[Checks]: Add an HTTP method confusion check

[linosgian]

Is your feature request related to a problem? Please describe.
There was an issue released recently regarding a bypass on Github's OAuth2 flow (essentially CSRF bypass). In a nutshell, the issue boils down to:

# In the router

match "/login/oauth/authorize", # For every request with this path...
  :to => "[the controller]", # ...send it to the controller...
  :via => [:get, :post] # ... as long as it's a GET or a POST request.

(the route only handles GET/POST)
and

# In the controller

if request.get?
  # serve authorization page HTML
else
  # grant permissions to app
end

The other "ingredient" of the vulnerability is the fact that Rails handles HEAD requests, exactly like GET, and just removes the response body before the response is sent back to the user. This means that all the processing done for GET requests will be executed for HEAD as well. The tricky part is that request.get? will return false for HEAD requests.

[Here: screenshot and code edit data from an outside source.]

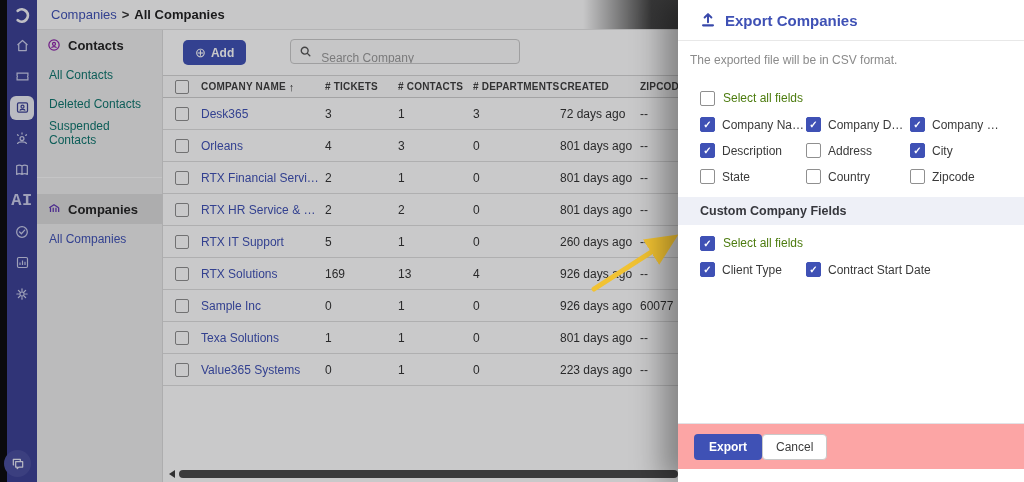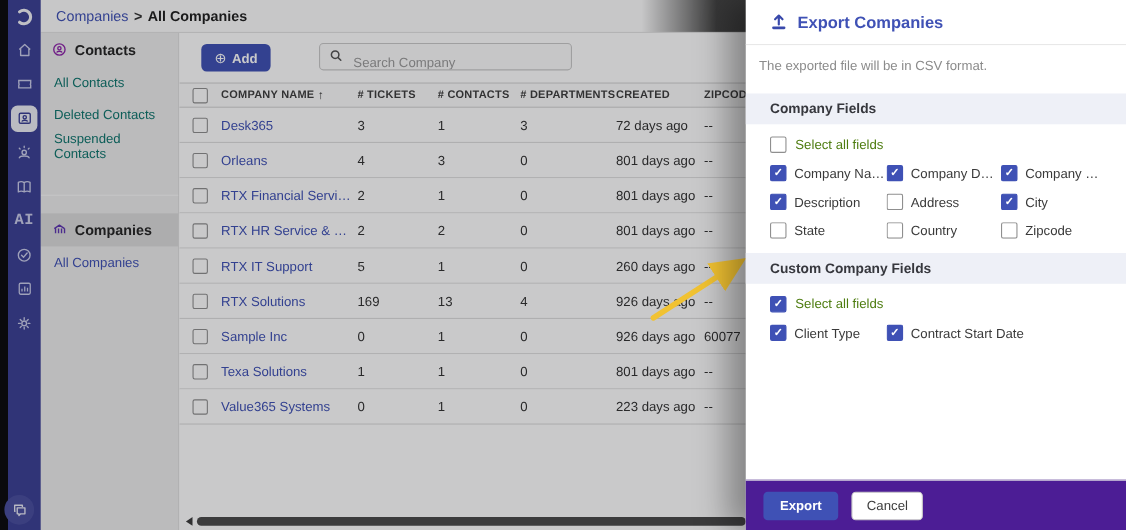--- a/index.html
+++ b/index.html
@@ -8,21 +8,21 @@
   .stage { position:relative; width:1024px; height:482px; overflow:hidden; background:#fff; }
 
   
   .rail { position:absolute; left:0; top:0; bottom:0; width:37px; z-index:2;
           background:linear-gradient(90deg,#0b0b0d 0 7px,#3b4095 7px); }
   .rail-inner { position:absolute; left:7px; top:0; bottom:0; width:30px; display:flex; flex-direction:column; align-items:center; }
   .rail-logo { height:30px; display:flex; align-items:center; justify-content:center; color:#f2f2f8; }
   .rail-btn { width:30px; height:31px; display:flex; align-items:center; justify-content:center; color:#c9cce9; cursor:pointer; }
   .rail-btn .iw { width:24px; height:24px; display:flex; align-items:center; justify-content:center; border-radius:6px; }
   .rail-btn.active .iw { background:#eceef5; color:#3b4095; }
-  .rail-ai { font-size:14px; font-weight:bold; letter-spacing:.5px; font-family:"Liberation Mono", monospace; }
+  .rail-ai { font-size:17px; font-weight:bold; letter-spacing:.5px; font-family:"Liberation Mono", monospace; }
   .rail-chat { position:absolute; left:4px; bottom:5px; width:27px; height:27px; border-radius:50%;
                background:#4a4f9f; display:flex; align-items:center; justify-content:center; color:#e8e9f5; cursor:pointer; }
 
   
   .topbar { position:absolute; left:37px; top:0; width:641px; height:30px; background:#fdfdfd;
             border-bottom:1px solid #e3e3e3; display:flex; align-items:center; padding:0 14px; z-index:1;
             font-size:13px; color:#2b2b2b; }
   .crumb-link { color:#3f51b5; cursor:pointer; }
   .crumb-sep { margin:0 5px; font-weight:bold; color:#333; }
   .crumb-page { font-weight:bold; color:#1f1f1f; }
@@ -81,22 +81,22 @@
   .upload-icon { color:#3949ab; display:flex; }
   .panel-sub { padding:12px 12px 13px; font-size:12px; color:#8b8b8b; }
   .sec-header { background:#eef0f7; padding:7px 22px; font-size:12.5px; font-weight:bold; color:#36373d; margin-top:5px; }
   .fields { padding:11px 22px 8px; }
   .selectall { display:flex; align-items:flex-start; gap:8px; font-size:12px; color:#4d7c0f; margin-bottom:11px; cursor:pointer; }
   .fgrid { display:grid; grid-template-columns:106px 104px 1fr; row-gap:11px; }
   .fgrid2 { display:grid; grid-template-columns:106px 1fr; row-gap:11px; }
   .field { display:flex; align-items:center; gap:7px; font-size:12px; color:#3a3a3a; white-space:nowrap; overflow:hidden; cursor:pointer; }
   .field .lbl { overflow:hidden; text-overflow:ellipsis; }
   .cb15 { width:15px; height:15px; }
-  .panel-footer { position:absolute; left:0; right:0; bottom:0; height:46px; background:#4c1d95; border-top:1px solid #e2e2e6;
-                  display:flex; align-items:center; gap:12px; padding:0 16px; }
+  .panel-footer { position:absolute; left:0; right:0; bottom:13px; height:46px; background:#fca5a5; border-top:1px solid #e2e2e6;
+                  display:flex; align-items:center; padding:0 16px; }
   .btn-export { background:#3f51b5; color:#fff; border:none; border-radius:4px; padding:6px 15px; font-size:12px;
                 font-weight:bold; cursor:pointer; font-family:"Liberation Sans",sans-serif; }
   .btn-cancel { background:#fff; color:#3c3c3c; border:1px solid #c9c9c9; border-radius:4px; padding:5px 13px;
                 font-size:12px; cursor:pointer; font-family:"Liberation Sans",sans-serif; }
 </style>
 </head>
 <body>
 
 <div class="stage">
 
@@ -393,21 +393,20 @@
       <span class="upload-icon">
         <svg width="16" height="16" viewBox="0 0 18 18" fill="none" stroke="currentColor" stroke-width="2.2" stroke-linecap="round" stroke-linejoin="round">
           <path d="M9 11.5 V2.8 M5.2 6.2 L9 2.4 L12.8 6.2"></path>
             <path d="M3.5 15 H14.5" stroke-width="2.6"></path>
         </svg>
         </span>
       <span class="panel-title">Export Companies</span>
     </div>
     <div class="panel-sub">The exported file will be in CSV format.</div>
 
-    <div class="sec-header">Company Fields</div>
     <div class="fields">
       <label class="selectall">
         <span class="cb cb15"></span>
         <span>Select all fields</span>
       </label>
       <div class="fgrid">
         <label class="field">
           <span class="cb cb15 checked"></span>
           <span class="lbl">Company Name</span>
         </label>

As shown in the code above, the developers were not explicit about which HTTP methods they handle (else ..), thinking that since it's not a GET request, then it must be POST (since the route only handles those two). Therefore, a HEAD request, fell through to the else clause, which resulted in CSRF bypass, since CSRF is not verified in GET/HEAD requests.

Describe the solution you'd like
I think that Brakeman can greatly assist security engineers/developers in finding such issues. I was thinking about tracking these kinds of calls (request.get? or request.<any http method>?), check whether they have an else clause in controllers. Additionally, if possible, double check that a route handles multiple HTTP methods in order to reduce false positives.

Describe alternatives you've considered
I can't come up with other solution, not knowing a great deal about Brakeman's internals, but I'm open to your suggestions.

Additional context
If you think that this is possible and something that we want to implement, I'd love to help out, with your guidance.

[presidentbeef]

Hi @linosgian,

Thank you for this suggestion.

So this is possible, but not straightforward, to implement in Brakeman. Essentially you have to first find all the request.get?-type calls (easy) but then go back to the methods where they are called and find the if conditions (if they exist) and then check the else clauses. This will be slower than most Brakeman checks.

Secondly, there is a bit of a gap between the code pattern and the potential vulnerability. It might be tricky to present the information, and I don't know what kind of false positives might come up. I'd lean towards making this an optional check (depending on results).

if possible, double check that a route handles multiple HTTP methods in order to reduce false positives

I think this information is available. (I've pretty much given up on handling Rails routes. They are too complicated and allow too much dynamic behavior.)

[presidentbeef]

I think this information is available.

I was wrong, this information (HTTP verbs for routes) is not available right now.

I have a rough implementation of this check and am looking through results for false positives to see how important it might be to check the routes.